背景：精准医疗管道通常从变体呼叫开始，以识别疾病相关突变，以进行最佳治疗选择。无参考方法通过利用德布鲁因图来评估不同个体的遗传谱的变化。然而，大规模测序数据的及时分析可能超出了单个工作站的能力，需要替代的计算方法。结果：我们通过并行利用多台机器的计算资源，引入了已知的首个用于检测分离snp（单核苷酸多态性）的分布式管道。由于使用了分布式De Bruijn图表示，我们的管道有效地分析了大型数据集。此外，我们引入了一种聚类驱动算法，根据待分析序列的内部结构在多个独立的机器上划分De Bruijn图，从而进一步提高了管道的可扩展性。结论：我们在真实数据集上进行的实验结果表明，我们的管道在效率、输出质量和可扩展性方面表现良好。此外，报告的结果还证实，与使用标准分区技术相比，为De Bruijn图的分布式表示采用专门的分区算法可以带来相关的性能加速。

本文章由计算机程序翻译，如有差异，请以英文原文为准。

查看原文本刊更多论文

A scalable distributed pipeline for reference-free variants calling.

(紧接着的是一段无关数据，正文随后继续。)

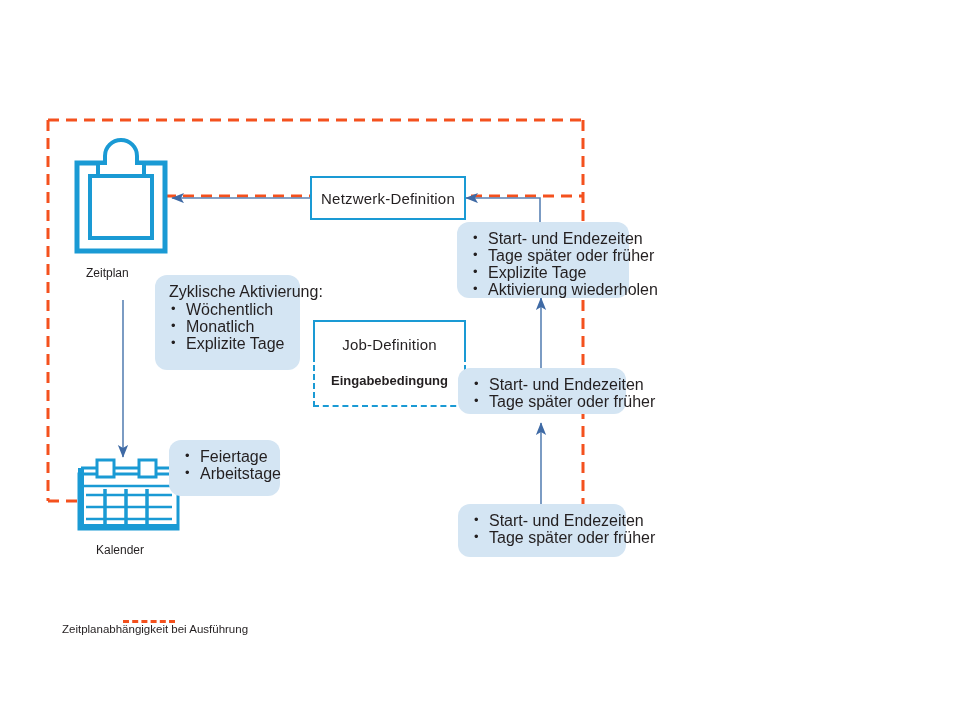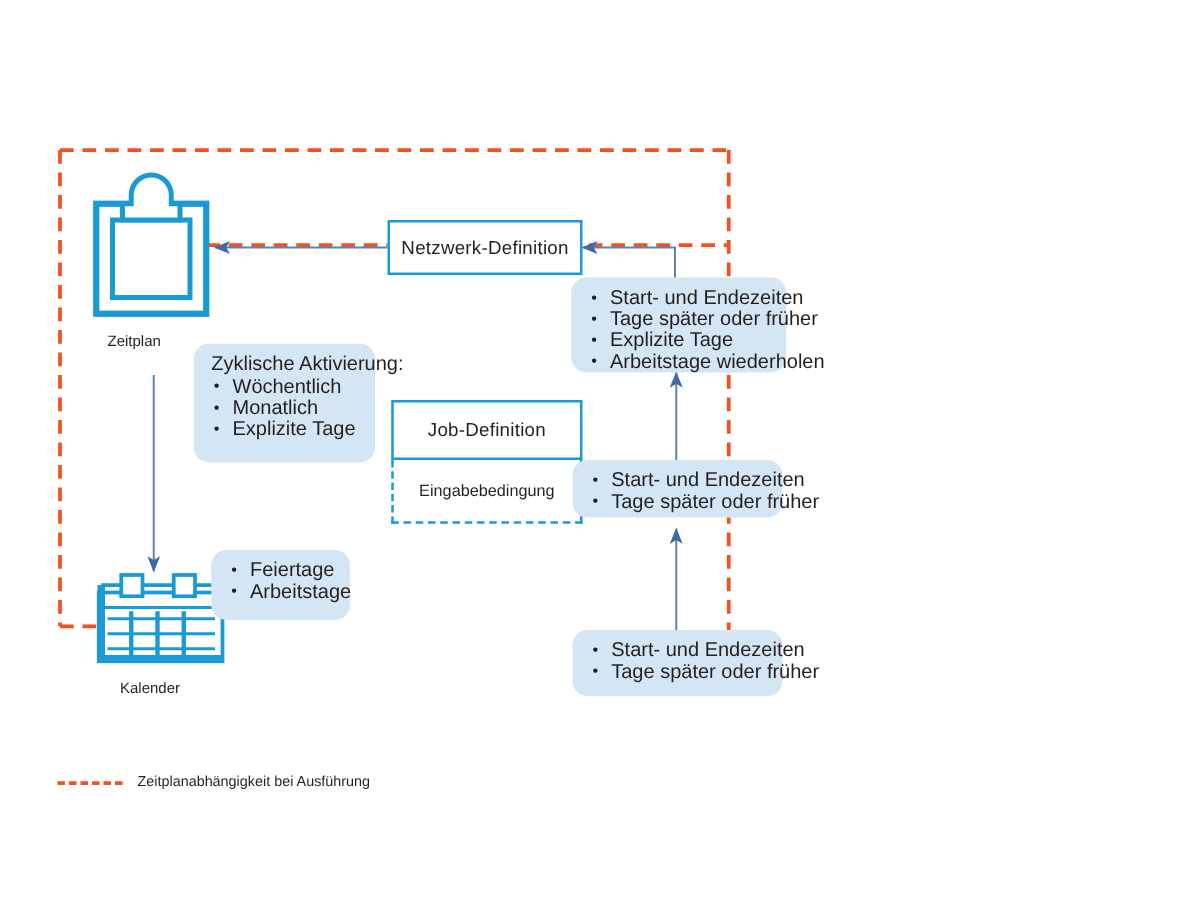"Arbeitstage wiederholen" li { text: Arbeitstage -> Aktivierung }
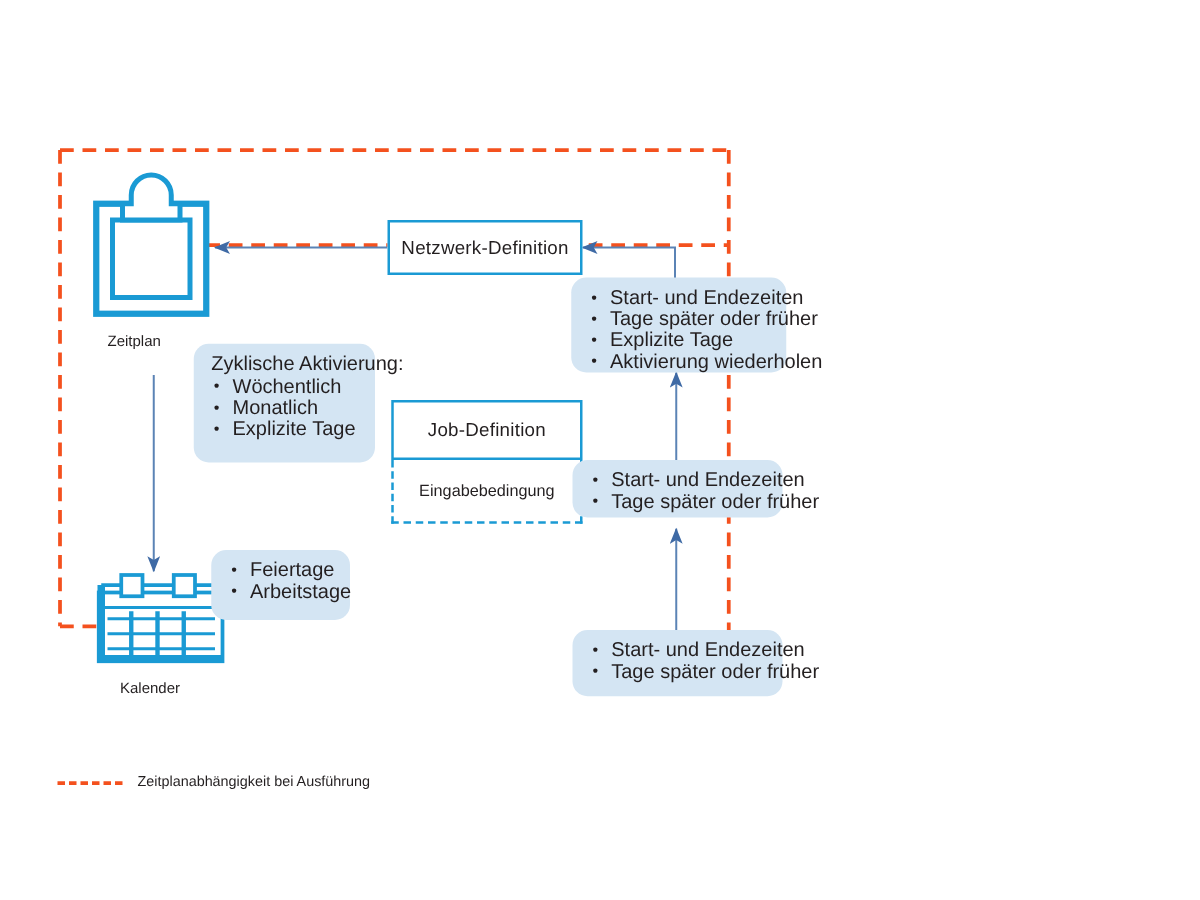"Eingabebedingung" div.entity-sub { font-weight: none -> bold; top: 368px -> 356px }
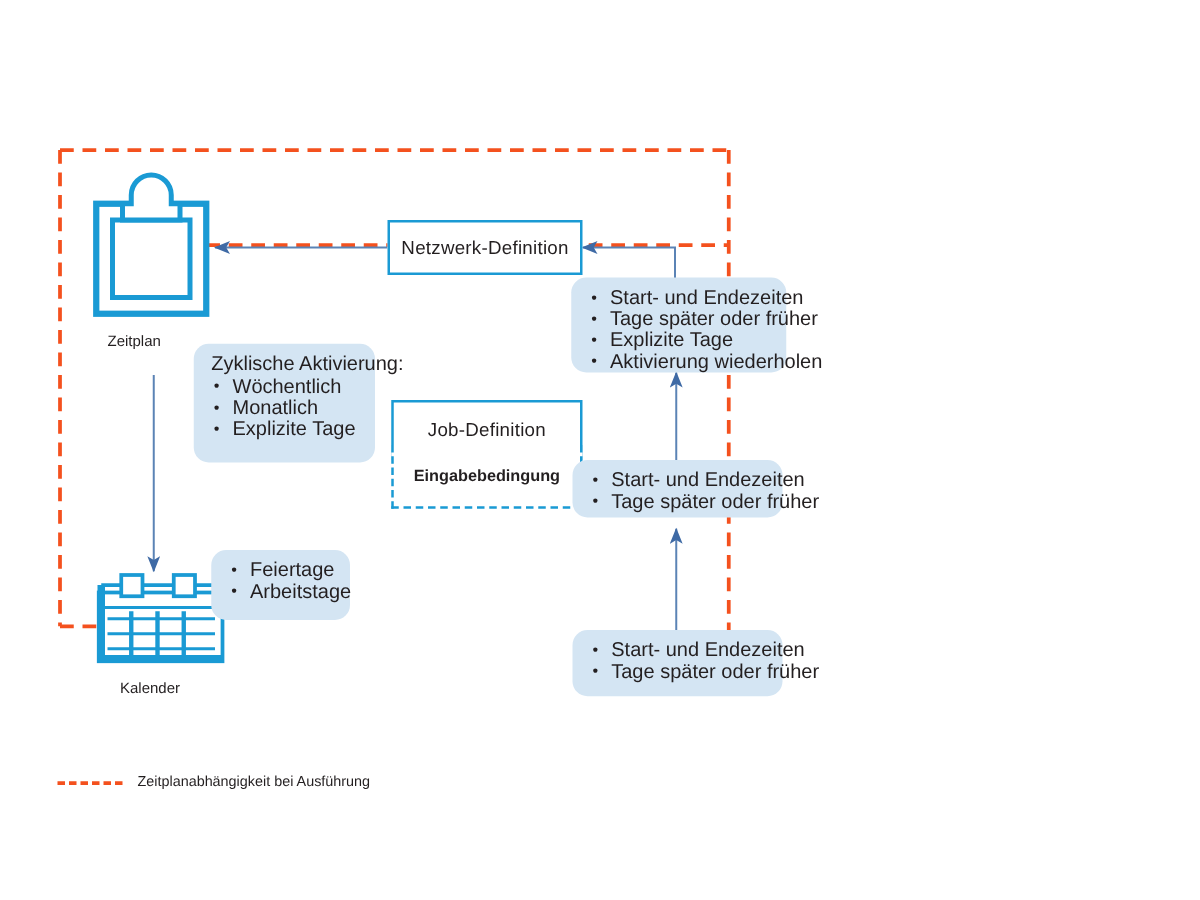"Zeitplanabhängigkeit bei Ausführung" div.legend-row { flex-direction: none -> column; left: 46px -> 62px }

Background: Precision medicine pipelines typically begin with variant calling to identify disease-related mutations for optimal treatment selection. Reference-free approaches assess variations in the genetic profiles of distinct individuals through the utilization of a De Bruijn graph. However, the timely analysis of large-scale sequencing data may be beyond the capabilities of single workstations, requiring alternative computational approaches.

Results: We introduce the first-known distributed pipeline for detecting isolated SNPs (Single Nucleotide Polymorphisms), by leveraging the computational resources of multiple machines in parallel. Our pipeline efficiently analyzes large datasets thanks to the usage of a distributed De Bruijn graph representation. Furthermore, we introduce a cluster-driven algorithm to partition the De Bruijn graph across multiple independent machines according to the inner structure of the sequences under analysis, thus further improving the scalability of our pipeline.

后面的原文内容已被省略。